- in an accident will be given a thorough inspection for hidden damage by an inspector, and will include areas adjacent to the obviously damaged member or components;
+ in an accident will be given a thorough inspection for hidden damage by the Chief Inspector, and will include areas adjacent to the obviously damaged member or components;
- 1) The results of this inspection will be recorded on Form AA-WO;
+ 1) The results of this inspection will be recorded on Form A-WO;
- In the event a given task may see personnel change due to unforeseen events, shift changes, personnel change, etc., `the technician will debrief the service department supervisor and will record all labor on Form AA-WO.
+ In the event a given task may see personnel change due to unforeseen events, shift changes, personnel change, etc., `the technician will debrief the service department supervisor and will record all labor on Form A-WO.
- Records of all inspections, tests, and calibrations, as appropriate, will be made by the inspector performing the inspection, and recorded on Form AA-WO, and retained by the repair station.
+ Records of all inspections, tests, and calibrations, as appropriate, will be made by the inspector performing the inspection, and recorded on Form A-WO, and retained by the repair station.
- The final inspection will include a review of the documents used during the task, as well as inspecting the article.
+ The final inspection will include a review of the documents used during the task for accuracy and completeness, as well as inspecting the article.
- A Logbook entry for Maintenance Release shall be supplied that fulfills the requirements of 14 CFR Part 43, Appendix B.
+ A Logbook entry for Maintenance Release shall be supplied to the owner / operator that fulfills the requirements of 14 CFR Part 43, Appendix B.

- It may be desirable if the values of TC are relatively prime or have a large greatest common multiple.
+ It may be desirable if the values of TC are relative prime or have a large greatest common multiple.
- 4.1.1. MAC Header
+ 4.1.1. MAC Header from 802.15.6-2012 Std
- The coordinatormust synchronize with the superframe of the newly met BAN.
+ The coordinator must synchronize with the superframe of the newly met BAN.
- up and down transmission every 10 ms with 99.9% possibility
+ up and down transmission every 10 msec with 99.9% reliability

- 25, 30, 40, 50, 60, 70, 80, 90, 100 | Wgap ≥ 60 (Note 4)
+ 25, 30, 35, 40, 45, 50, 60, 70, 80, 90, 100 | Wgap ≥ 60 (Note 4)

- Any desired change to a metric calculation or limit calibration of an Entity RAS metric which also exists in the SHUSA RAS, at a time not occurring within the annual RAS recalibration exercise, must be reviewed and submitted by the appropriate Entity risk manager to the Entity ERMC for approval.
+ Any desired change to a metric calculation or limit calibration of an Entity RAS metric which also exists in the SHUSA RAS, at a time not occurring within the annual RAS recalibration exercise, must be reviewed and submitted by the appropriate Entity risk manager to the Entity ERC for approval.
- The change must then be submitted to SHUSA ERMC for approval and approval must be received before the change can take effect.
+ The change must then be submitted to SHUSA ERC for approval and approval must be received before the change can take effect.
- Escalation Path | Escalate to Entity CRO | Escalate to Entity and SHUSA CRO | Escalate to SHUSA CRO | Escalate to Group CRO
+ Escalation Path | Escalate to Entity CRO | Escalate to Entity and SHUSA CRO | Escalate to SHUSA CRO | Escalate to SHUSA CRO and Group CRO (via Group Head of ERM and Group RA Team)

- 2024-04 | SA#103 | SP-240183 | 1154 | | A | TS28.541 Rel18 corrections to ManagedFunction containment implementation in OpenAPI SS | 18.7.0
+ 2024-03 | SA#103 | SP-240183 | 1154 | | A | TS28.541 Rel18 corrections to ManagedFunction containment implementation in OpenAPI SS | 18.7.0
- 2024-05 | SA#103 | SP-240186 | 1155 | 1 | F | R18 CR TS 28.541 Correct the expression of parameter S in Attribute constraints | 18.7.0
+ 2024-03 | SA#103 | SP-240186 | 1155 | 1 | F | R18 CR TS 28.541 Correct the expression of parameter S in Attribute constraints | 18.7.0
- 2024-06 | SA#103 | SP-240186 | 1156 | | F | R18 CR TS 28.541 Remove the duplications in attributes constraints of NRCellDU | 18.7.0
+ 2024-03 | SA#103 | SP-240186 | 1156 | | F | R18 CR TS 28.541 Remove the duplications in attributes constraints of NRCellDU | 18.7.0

*Activity*:
Your task is to copy each line of the data above that holds "article".

*Output of the exercise*:
- The final inspection will include a review of the documents used during the task, as well as inspecting the article.
+ The final inspection will include a review of the documents used during the task for accuracy and completeness, as well as inspecting the article.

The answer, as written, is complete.